With a typical service, this type of access is straightforward and sensible:

The service determines which managed identity it will use and contacts the Azure Identity Provider (and internal service to Azure) and receives a token. It then uses this token to contact the necessary service. Upon receiving the request with the token, the API determines the identity (principal) and looks for relevant permissions assigned to the principal. It then uses this to determine whether the action should be allowed.

In this scenario, we can be certain that a request originating from Service A did in fact come from Service A. However, when we get into Kubernetes this is not as clear.

Kubernetes is comprised of a variety of components that are used to run workloads. For example:

Here we can see the identity can exist at 4 different levels:

  • Cluster – the cluster itself can be given a Managed Identity in Azure
  • Node – the underlying VMs which comprise the data layer can be assigned a Managed Identity
  • Pod – the Pod can be granted an identity
  • Workload/Container – The container itself can be granted an identity

This distinction is very important because depending on your scenario you will need to decide what level of access makes the most sense. For most workloads, you will want the identity at the workload level to ensure minimal blast radius in the event of compromise.
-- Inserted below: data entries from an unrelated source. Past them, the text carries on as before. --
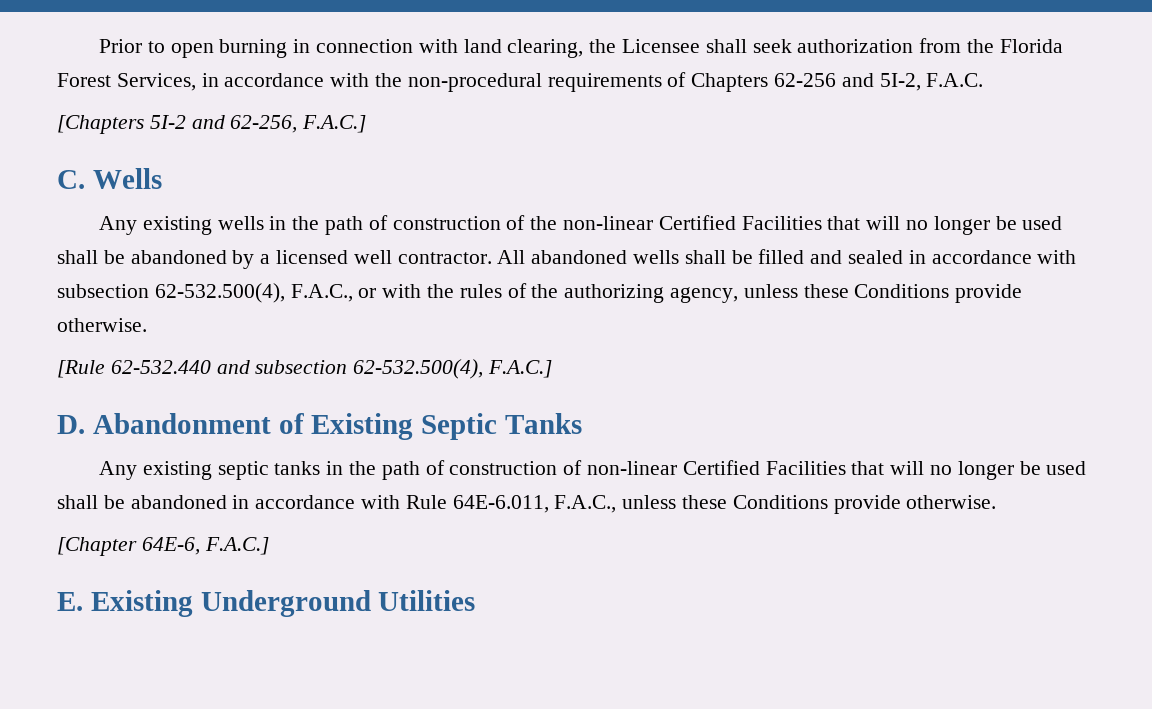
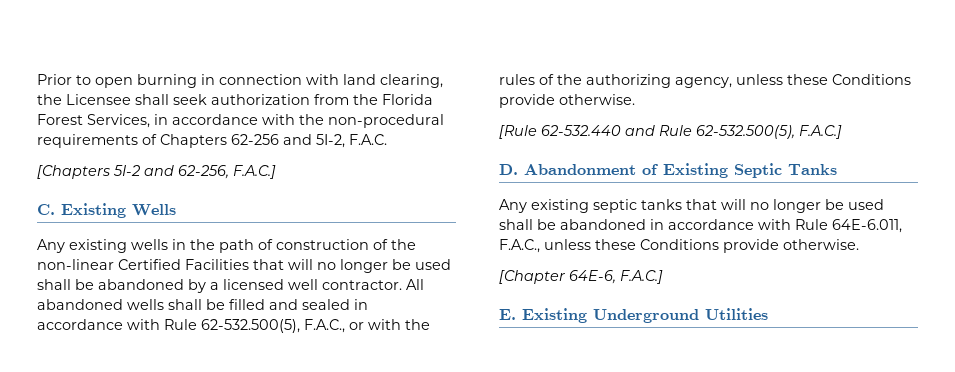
- C. Wells
+ C. Existing Wells
- All abandoned wells shall be filled and sealed in accordance with subsection 62-532.500(4), F.A.C., or with the rules of the authorizing agency, unless these Conditions provide otherwise.
+ All abandoned wells shall be filled and sealed in accordance with Rule 62-532.500(5), F.A.C., or with the rules of the authorizing agency, unless these Conditions provide otherwise.
- [Rule 62-532.440 and subsection 62-532.500(4), F.A.C.]
+ [Rule 62-532.440 and Rule 62-532.500(5), F.A.C.]
- Any existing septic tanks in the path of construction of non-linear Certified Facilities that will no longer be used shall be abandoned in accordance with Rule 64E-6.011, F.A.C., unless these Conditions provide otherwise.
+ Any existing septic tanks that will no longer be used shall be abandoned in accordance with Rule 64E-6.011, F.A.C., unless these Conditions provide otherwise.

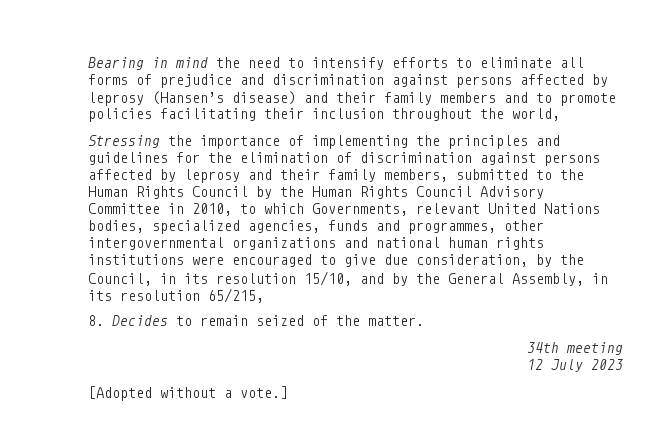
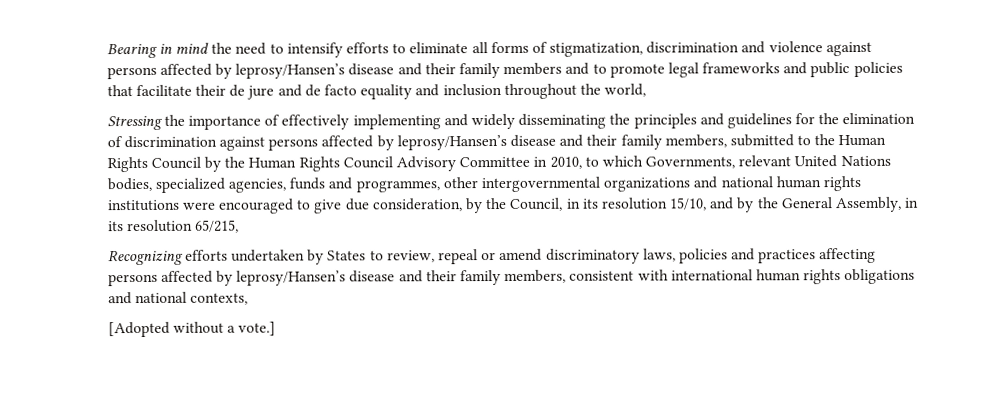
- Bearing in mind the need to intensify efforts to eliminate all forms of prejudice and discrimination against persons affected by leprosy (Hansen’s disease) and their family members and to promote policies facilitating their inclusion throughout the world,
+ Bearing in mind the need to intensify efforts to eliminate all forms of stigmatization, discrimination and violence against persons affected by leprosy/Hansen’s disease and their family members and to promote legal frameworks and public policies that facilitate their de jure and de facto equality and inclusion throughout the world,
- Stressing the importance of implementing the principles and guidelines for the elimination of discrimination against persons affected by leprosy and their family members, submitted to the Human Rights Council by the Human Rights Council Advisory Committee in 2010, to which Governments, relevant United Nations bodies, specialized agencies, funds and programmes, other intergovernmental organizations and national human rights institutions were encouraged to give due consideration, by the Council, in its resolution 15/10, and by the General Assembly, in its resolution 65/215,
+ Stressing the importance of effectively implementing and widely disseminating the principles and guidelines for the elimination of discrimination against persons affected by leprosy/Hansen’s disease and their family members, submitted to the Human Rights Council by the Human Rights Council Advisory Committee in 2010, to which Governments, relevant United Nations bodies, specialized agencies, funds and programmes, other intergovernmental organizations and national human rights institutions were encouraged to give due consideration, by the Council, in its resolution 15/10, and by the General Assembly, in its resolution 65/215,
- 8. Decides to remain seized of the matter.
- 34th meeting
- 12 July 2023
+ Recognizing efforts undertaken by States to review, repeal or amend discriminatory laws, policies and practices affecting persons affected by leprosy/Hansen’s disease and their family members, consistent with international human rights obligations and national contexts,

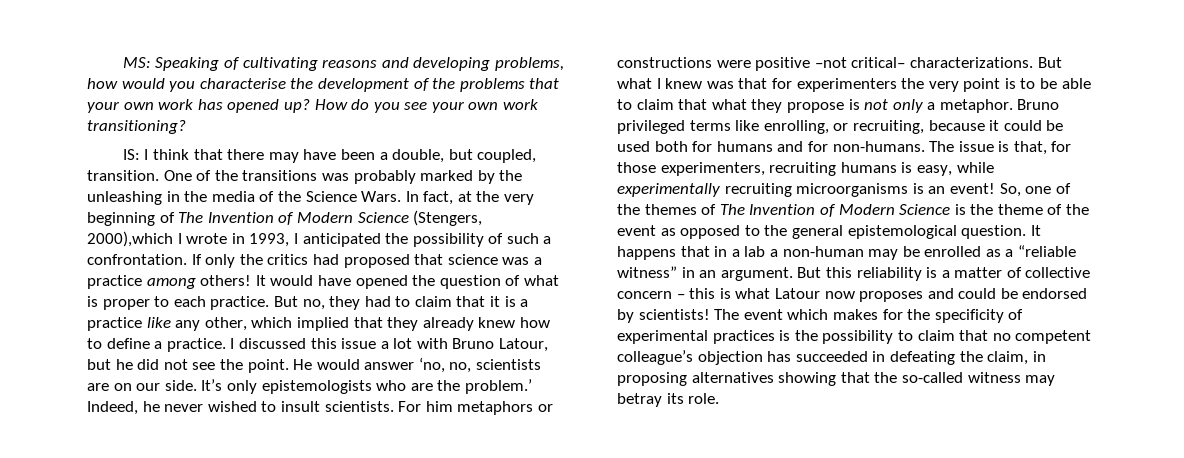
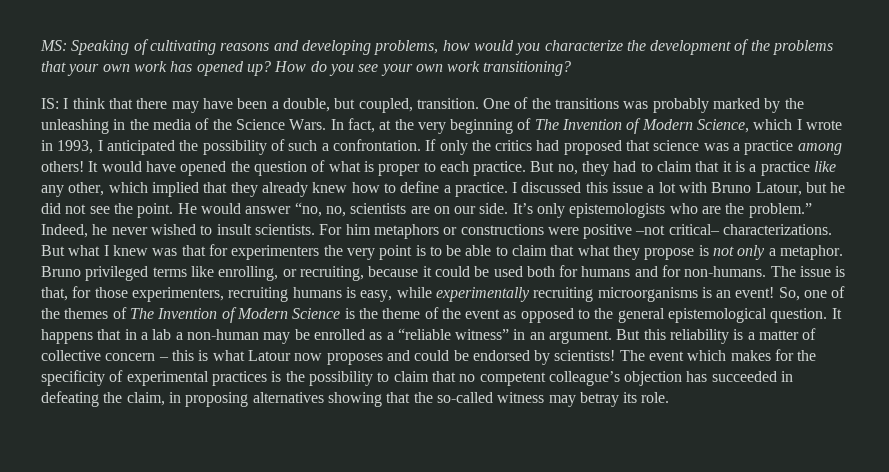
- MS: Speaking of cultivating reasons and developing problems, how would you characterise the development of the problems that your own work has opened up?
+ MS: Speaking of cultivating reasons and developing problems, how would you characterize the development of the problems that your own work has opened up?
- In fact, at the very beginning of The Invention of Modern Science (Stengers, 2000),which I wrote in 1993, I anticipated the possibility of such a confrontation.
+ In fact, at the very beginning of The Invention of Modern Science, which I wrote in 1993, I anticipated the possibility of such a confrontation.
- He would answer ‘no, no, scientists are on our side.
+ He would answer “no, no, scientists are on our side.
- It’s only epistemologists who are the problem.’
+ It’s only epistemologists who are the problem.”

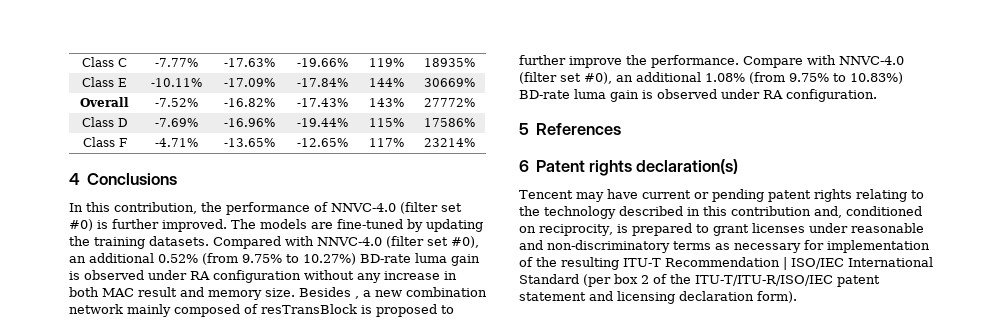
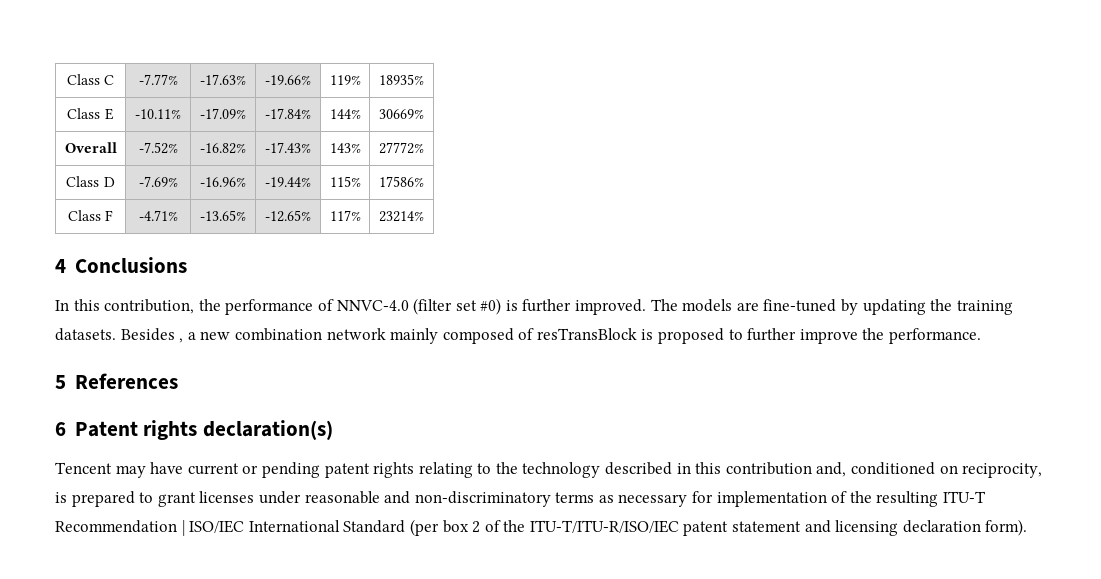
- Compared with NNVC-4.0 (filter set #0), an additional 0.52% (from 9.75% to 10.27%) BD-rate luma gain is observed under RA configuration without any increase in both MAC result and memory size.
- Compare with NNVC-4.0 (filter set #0), an additional 1.08% (from 9.75% to 10.83%) BD-rate luma gain is observed under RA configuration.

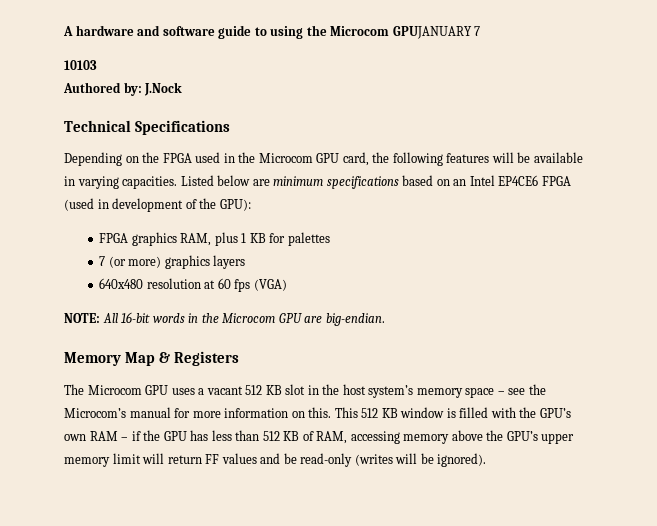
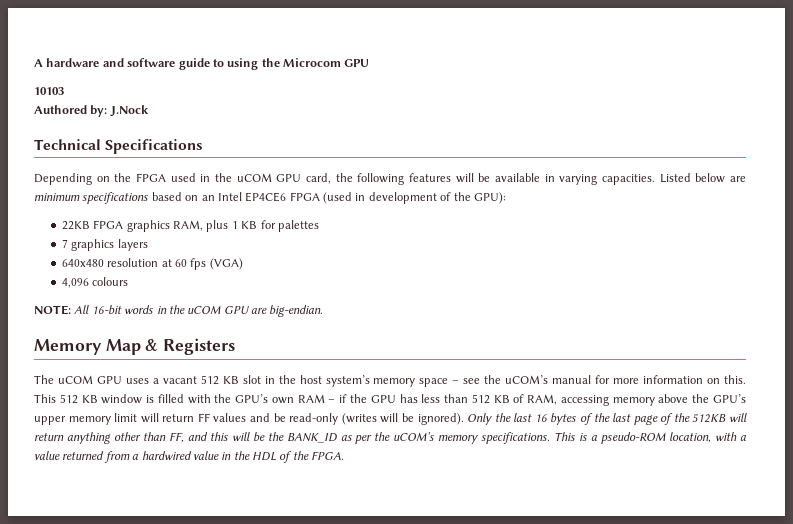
- A hardware and software guide to using the Microcom GPUJANUARY 7
+ A hardware and software guide to using the Microcom GPU
- Depending on the FPGA used in the Microcom GPU card, the following features will be available in varying capacities.
+ Depending on the FPGA used in the uCOM GPU card, the following features will be available in varying capacities.
- FPGA graphics RAM, plus 1 KB for palettes
+ 22KB FPGA graphics RAM, plus 1 KB for palettes
- 7 (or more) graphics layers
+ 7 graphics layers
+ 4,096 colours
- NOTE: All 16-bit words in the Microcom GPU are big-endian.
+ NOTE: All 16-bit words in the uCOM GPU are big-endian.
- The Microcom GPU uses a vacant 512 KB slot in the host system’s memory space – see the Microcom’s manual for more information on this.
+ The uCOM GPU uses a vacant 512 KB slot in the host system’s memory space – see the uCOM’s manual for more information on this.
+ Only the last 16 bytes of the last page of the 512KB will return anything other than FF, and this will be the BANK_ID as per the uCOM’s memory specifications. This is a pseudo-ROM location, with a value returned from a hardwired value in the HDL of the FPGA.

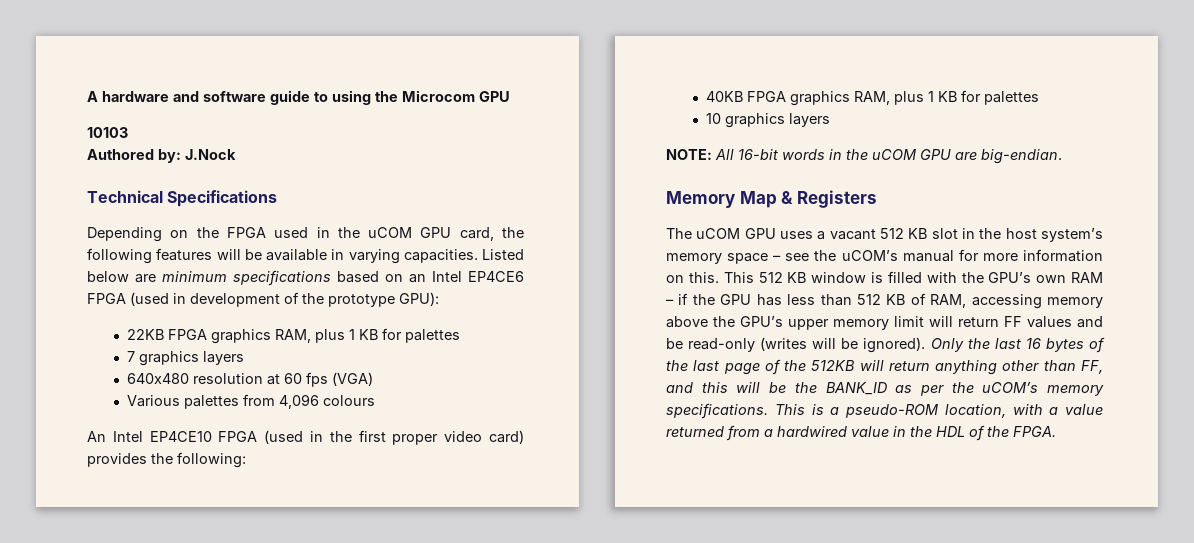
- Listed below are minimum specifications based on an Intel EP4CE6 FPGA (used in development of the GPU):
+ Listed below are minimum specifications based on an Intel EP4CE6 FPGA (used in development of the prototype GPU):
- 4,096 colours
+ Various palettes from 4,096 colours
+ An Intel EP4CE10 FPGA (used in the first proper video card) provides the following:
+ 40KB FPGA graphics RAM, plus 1 KB for palettes
+ 10 graphics layers

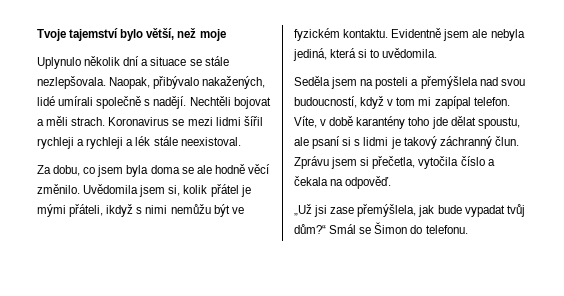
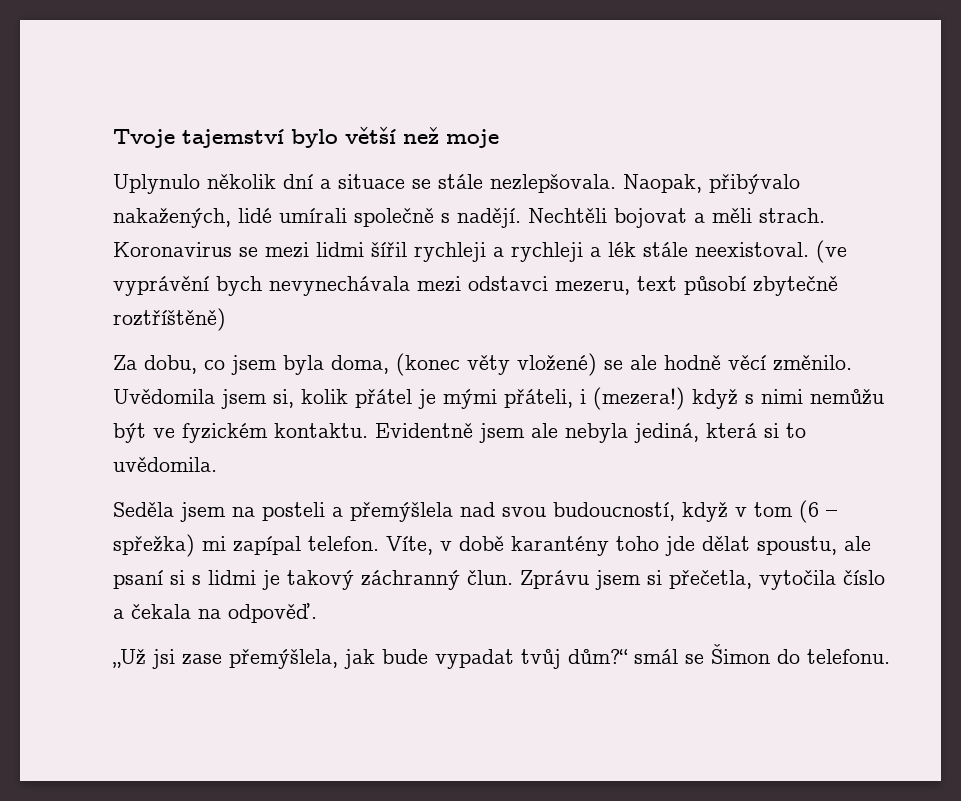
- Tvoje tajemství bylo větší, než moje
+ Tvoje tajemství bylo větší než moje
+ (ve vyprávění bych nevynechávala mezi odstavci mezeru, text působí zbytečně roztříštěně)
- Za dobu, co jsem byla doma se ale hodně věcí změnilo.
+ Za dobu, co jsem byla doma, (konec věty vložené) se ale hodně věcí změnilo.
- Uvědomila jsem si, kolik přátel je mými přáteli, ikdyž s nimi nemůžu být ve fyzickém kontaktu.
+ Uvědomila jsem si, kolik přátel je mými přáteli, i (mezera!) když s nimi nemůžu být ve fyzickém kontaktu.
- Seděla jsem na posteli a přemýšlela nad svou budoucností, když v tom mi zapípal telefon.
+ Seděla jsem na posteli a přemýšlela nad svou budoucností, když v tom (6 – spřežka) mi zapípal telefon.
- „Už jsi zase přemýšlela, jak bude vypadat tvůj dům?“ Smál se Šimon do telefonu.
+ „Už jsi zase přemýšlela, jak bude vypadat tvůj dům?“ smál se Šimon do telefonu.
Using Container Storage Interface (CSI)?

Container Storage Interface (CSI) is a standard for exposing storage mounts from different providers into Container Orchestration platforms like Kubernetes. Using it we can take a service like Key Vault and mount it into a Pod and use the values securely.

More information on this is available here: https://kubernetes-csi.github.io/docs/

AKS has the ability to leverage CSI to mount Key Vault, given the right permissions, and access these values through the CSI mount.

Information on enabling CSI with AKS (new and existing) is here: https://learn.microsoft.com/en-us/azure/aks/csi-storage-drivers

For the demo portion, I will assume CSI is enabled. Let’s begin.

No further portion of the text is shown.